Du jamais vu sans doute dans le monde entier. Des gens ont fait la queue depuis hier à 18 heures pour voir la cérémonie d’investiture du président de la République ce jour à Mahamasina. Même pour voir un grand match international de football, un concert d’une star internationale ou la cérémonie d’ouverture des Jeux de la francophonie ou des Jeux des Iles, les spectateurs n’ont jamais fait la queue depuis la veille. Chacun peut donner le sens qu’il veut à un tel engouement, l’histoire retiendra ce phénomène dans ses annales.
C’est vrai que l’on se demande qu’est-ce qu’il y a de si différent dans cette cérémonie d’investiture par rapport aux autres dont la dernière avec le même président il y a quatre ans où les spectateurs n’avaient pas à réserver leurs places.
Ils sont peut-être attirés plus par le spectacle offert par plusieurs artistes et le tirage d’une tombola que par la cérémonie officielle. Si c’était le cas, on pourrait alors avoir un indice sérieux de l’état du niveau social de la majorité de la population. La grande ruée vers une lampe solaire distribuée depuis quelques jours dans la capitale a déjà mis à nu le dénuement chronique dans lequel se trouvent beaucoup de foyers. Le bonheur apporté par une lampe solaire dans les lupanars des bas quartiers illustre combien un geste jugé par certains comme avilissant, peut changer le décor lugubre d’un foyer. Certes, une lampe ne pourra pas améliorer les conditions de vie des couches vulnérables mais ceux qui râlent contre le délestage réalisent parfaitement combien il est dur de revivre à l’époque des ténèbres. On peut tout dire sur cette initiative de l’État face à une pauvreté héritée de tous les pouvoirs successifs, personne auparavant n’a pensé au besoin minimal des populations vulnérables à défaut de pouvoir leur offrir une situation sociale confortable.

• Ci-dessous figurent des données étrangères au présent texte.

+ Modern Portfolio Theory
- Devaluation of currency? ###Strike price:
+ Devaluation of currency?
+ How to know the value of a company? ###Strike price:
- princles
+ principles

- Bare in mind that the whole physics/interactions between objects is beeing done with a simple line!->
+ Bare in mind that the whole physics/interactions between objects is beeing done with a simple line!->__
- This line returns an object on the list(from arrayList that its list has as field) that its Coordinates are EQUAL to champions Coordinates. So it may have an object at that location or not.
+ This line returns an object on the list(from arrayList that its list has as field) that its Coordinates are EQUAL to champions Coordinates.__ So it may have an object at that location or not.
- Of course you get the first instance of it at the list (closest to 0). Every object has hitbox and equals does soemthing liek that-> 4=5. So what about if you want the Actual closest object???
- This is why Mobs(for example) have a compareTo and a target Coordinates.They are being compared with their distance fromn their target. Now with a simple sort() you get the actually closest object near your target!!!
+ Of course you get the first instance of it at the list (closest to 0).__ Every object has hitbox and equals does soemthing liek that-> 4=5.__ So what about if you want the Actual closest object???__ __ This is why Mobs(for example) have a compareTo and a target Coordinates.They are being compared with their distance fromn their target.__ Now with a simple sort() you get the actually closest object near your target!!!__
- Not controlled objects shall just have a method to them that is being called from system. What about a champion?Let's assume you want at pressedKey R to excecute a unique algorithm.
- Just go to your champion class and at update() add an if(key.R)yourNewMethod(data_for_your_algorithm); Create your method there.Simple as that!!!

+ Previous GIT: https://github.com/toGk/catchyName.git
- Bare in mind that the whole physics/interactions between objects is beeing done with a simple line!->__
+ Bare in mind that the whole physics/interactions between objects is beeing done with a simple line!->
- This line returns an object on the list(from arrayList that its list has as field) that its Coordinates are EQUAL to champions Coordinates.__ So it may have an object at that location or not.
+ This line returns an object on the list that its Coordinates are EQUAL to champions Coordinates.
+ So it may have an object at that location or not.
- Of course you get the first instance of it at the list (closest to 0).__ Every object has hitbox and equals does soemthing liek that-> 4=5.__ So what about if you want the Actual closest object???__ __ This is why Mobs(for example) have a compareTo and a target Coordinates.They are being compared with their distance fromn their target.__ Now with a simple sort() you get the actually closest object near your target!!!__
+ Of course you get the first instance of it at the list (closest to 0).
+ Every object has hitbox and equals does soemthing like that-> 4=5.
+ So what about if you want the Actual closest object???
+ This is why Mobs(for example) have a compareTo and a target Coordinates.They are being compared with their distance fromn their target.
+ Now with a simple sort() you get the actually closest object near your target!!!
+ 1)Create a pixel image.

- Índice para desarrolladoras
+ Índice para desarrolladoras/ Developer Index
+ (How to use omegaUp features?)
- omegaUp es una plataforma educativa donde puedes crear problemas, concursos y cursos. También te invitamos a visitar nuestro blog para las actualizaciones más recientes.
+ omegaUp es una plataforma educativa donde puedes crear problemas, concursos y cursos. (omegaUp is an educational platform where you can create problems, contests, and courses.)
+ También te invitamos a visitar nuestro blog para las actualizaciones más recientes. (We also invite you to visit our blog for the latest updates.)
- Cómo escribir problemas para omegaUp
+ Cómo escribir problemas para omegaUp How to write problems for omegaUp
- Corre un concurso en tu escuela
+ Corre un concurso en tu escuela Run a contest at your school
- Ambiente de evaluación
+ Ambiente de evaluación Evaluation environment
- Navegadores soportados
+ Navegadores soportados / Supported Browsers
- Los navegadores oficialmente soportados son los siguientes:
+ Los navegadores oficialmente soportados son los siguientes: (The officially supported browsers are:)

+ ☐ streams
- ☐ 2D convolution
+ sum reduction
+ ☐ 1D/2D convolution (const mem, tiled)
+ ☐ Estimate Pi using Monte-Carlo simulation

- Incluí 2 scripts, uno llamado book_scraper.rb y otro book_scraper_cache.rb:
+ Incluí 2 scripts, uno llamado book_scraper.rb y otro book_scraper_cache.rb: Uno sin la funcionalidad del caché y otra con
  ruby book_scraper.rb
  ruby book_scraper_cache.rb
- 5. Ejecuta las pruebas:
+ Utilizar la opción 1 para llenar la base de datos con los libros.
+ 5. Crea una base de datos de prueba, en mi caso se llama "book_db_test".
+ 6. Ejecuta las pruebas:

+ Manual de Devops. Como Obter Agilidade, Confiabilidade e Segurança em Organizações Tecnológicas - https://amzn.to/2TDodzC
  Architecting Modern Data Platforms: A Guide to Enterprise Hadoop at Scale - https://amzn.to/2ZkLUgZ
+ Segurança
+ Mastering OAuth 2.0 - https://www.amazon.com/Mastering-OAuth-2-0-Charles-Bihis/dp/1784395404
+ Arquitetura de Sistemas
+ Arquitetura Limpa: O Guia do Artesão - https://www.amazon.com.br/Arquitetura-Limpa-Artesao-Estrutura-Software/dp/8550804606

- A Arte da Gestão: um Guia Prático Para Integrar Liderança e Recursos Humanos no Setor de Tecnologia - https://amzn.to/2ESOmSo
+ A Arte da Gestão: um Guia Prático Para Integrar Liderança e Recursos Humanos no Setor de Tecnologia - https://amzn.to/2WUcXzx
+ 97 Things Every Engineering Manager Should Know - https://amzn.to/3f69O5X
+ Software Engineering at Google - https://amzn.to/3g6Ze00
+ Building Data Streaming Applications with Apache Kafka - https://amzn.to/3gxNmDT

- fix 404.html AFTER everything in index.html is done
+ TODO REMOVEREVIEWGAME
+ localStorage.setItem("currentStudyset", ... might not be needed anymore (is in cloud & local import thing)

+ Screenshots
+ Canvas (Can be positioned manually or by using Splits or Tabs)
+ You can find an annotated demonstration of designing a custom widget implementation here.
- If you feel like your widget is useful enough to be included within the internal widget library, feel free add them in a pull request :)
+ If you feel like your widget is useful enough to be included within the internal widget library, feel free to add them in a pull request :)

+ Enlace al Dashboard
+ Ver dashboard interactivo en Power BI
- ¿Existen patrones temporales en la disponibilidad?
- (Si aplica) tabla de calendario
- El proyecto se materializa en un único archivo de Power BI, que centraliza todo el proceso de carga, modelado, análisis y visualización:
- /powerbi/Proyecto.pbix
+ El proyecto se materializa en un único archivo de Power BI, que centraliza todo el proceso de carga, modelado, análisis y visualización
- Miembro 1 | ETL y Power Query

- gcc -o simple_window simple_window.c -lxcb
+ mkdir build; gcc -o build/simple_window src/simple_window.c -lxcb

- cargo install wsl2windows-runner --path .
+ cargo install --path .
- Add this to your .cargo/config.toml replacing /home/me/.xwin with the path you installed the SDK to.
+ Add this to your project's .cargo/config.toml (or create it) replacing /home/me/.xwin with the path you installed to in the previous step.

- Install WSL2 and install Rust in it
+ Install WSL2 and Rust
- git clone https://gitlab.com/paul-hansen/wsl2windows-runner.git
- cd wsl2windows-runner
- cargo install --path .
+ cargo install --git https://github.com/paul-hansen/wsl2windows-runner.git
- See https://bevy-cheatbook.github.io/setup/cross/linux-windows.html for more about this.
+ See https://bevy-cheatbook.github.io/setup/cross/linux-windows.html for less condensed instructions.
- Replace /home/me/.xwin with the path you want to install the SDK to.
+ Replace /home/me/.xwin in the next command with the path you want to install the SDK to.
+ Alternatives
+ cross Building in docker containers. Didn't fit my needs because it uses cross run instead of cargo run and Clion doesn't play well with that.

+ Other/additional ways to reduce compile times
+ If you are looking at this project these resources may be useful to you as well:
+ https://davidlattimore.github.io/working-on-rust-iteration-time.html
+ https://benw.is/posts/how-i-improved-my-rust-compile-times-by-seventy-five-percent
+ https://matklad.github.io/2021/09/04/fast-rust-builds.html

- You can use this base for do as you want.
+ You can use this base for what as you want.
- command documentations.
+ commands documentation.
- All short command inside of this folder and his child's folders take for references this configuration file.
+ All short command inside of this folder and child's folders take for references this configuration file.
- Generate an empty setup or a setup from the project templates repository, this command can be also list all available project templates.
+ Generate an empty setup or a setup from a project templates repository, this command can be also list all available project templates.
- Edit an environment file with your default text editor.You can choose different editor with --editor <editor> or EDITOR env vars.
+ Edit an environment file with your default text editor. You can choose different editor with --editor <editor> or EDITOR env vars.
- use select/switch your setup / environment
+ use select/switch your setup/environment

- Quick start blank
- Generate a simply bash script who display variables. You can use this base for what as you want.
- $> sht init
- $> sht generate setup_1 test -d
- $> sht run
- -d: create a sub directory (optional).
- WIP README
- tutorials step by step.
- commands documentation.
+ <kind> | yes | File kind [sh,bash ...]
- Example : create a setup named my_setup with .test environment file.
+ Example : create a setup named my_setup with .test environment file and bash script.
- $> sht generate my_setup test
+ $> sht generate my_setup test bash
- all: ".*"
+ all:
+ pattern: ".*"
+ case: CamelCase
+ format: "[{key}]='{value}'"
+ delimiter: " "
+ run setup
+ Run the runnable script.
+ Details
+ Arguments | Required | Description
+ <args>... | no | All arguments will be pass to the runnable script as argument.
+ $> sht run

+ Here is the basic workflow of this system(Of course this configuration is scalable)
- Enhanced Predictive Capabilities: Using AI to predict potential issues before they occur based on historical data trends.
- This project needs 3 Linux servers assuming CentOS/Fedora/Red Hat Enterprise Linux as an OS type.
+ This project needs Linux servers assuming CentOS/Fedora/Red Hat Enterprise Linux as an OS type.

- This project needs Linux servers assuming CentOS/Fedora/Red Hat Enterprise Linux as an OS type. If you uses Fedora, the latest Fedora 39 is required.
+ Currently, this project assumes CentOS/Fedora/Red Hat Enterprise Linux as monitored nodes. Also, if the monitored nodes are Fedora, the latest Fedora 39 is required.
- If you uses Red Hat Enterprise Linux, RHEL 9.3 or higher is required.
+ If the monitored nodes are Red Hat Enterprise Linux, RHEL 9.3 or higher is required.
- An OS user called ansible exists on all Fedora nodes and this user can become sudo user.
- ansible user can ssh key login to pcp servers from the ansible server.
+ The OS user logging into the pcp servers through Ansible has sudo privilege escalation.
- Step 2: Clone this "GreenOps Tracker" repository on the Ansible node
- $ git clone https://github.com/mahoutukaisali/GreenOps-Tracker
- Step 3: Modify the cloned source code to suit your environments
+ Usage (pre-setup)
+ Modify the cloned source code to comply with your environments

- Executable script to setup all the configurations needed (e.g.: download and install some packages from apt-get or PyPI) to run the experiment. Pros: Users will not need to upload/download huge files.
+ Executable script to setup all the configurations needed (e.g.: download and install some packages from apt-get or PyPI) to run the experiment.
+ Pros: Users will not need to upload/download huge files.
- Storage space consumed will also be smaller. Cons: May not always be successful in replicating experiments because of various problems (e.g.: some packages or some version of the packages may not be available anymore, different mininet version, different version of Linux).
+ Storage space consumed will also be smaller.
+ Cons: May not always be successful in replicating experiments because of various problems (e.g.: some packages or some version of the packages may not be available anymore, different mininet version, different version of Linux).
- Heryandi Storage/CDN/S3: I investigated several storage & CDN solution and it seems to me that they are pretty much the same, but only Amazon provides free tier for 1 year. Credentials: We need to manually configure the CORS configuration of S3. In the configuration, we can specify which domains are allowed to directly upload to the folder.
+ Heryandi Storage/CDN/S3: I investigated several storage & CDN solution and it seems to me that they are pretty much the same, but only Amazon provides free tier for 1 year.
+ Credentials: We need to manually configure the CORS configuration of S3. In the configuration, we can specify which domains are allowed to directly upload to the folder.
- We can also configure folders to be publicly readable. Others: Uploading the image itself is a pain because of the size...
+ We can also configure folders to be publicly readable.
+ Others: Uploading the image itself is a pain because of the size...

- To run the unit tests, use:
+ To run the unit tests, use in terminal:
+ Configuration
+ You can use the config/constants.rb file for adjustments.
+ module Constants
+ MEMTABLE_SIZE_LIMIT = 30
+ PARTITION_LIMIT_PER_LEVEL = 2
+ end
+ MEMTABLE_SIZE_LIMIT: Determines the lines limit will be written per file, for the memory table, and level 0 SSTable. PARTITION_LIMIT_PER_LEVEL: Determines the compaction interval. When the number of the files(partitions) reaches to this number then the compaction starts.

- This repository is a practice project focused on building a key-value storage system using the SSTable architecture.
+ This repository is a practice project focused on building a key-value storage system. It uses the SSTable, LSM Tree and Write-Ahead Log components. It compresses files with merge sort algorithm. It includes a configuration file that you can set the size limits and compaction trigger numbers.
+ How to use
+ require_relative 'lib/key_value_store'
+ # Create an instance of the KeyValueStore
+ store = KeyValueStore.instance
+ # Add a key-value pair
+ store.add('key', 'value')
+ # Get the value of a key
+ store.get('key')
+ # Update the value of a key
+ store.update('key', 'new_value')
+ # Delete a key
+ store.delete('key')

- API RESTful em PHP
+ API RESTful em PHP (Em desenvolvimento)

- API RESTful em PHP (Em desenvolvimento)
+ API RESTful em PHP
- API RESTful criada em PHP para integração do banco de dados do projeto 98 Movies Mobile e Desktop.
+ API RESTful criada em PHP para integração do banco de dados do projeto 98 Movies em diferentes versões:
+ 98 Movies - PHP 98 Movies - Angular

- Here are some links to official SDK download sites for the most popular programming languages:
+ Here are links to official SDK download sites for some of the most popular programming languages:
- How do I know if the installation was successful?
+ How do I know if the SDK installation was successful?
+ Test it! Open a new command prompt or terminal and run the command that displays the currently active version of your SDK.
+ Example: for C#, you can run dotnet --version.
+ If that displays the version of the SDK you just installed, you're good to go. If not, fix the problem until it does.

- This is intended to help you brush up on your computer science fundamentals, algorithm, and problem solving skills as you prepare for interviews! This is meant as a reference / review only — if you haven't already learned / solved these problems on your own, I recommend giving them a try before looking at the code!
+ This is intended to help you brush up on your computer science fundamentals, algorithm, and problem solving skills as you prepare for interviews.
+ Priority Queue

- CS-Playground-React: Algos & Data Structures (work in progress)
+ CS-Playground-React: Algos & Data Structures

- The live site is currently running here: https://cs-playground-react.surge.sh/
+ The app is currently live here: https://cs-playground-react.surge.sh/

C’est ainsi que le président de la République a annoncé que son nouveau mandat sera particulièrement axé sur les questions sociales après avoir constaté de visu les conditions dans lesquelles vit la population des bas quartiers de la capitale et certainement de la plupart des quartiers et villages des autres villes.
Les spectateurs les plus chanceux rentreront à l’issue de la journée avec un écran plat, un vélo, un frigo solaire ou d’autres lots avec lesquels ils pourront améliorer leur confort de vie mais au-delà de ce « jeu de hasard », ils misent beaucoup sur ce nouveau mandat pour « être plus heureux », pour changer leur destin. Il faudra une politique volontariste de l’État pour sortir la majorité de cette pauvreté chronique qui perdure et s’aggrave depuis plusieurs régimes. C’est le plus grand pari que le nouveau pouvoir devra gagner à partir de cette investiture. C’est l’attente autant des cinquante mille spectateurs du stade Barea que des vingt-cinq millions de Malgaches, électeurs ou abstentionnistes confondus.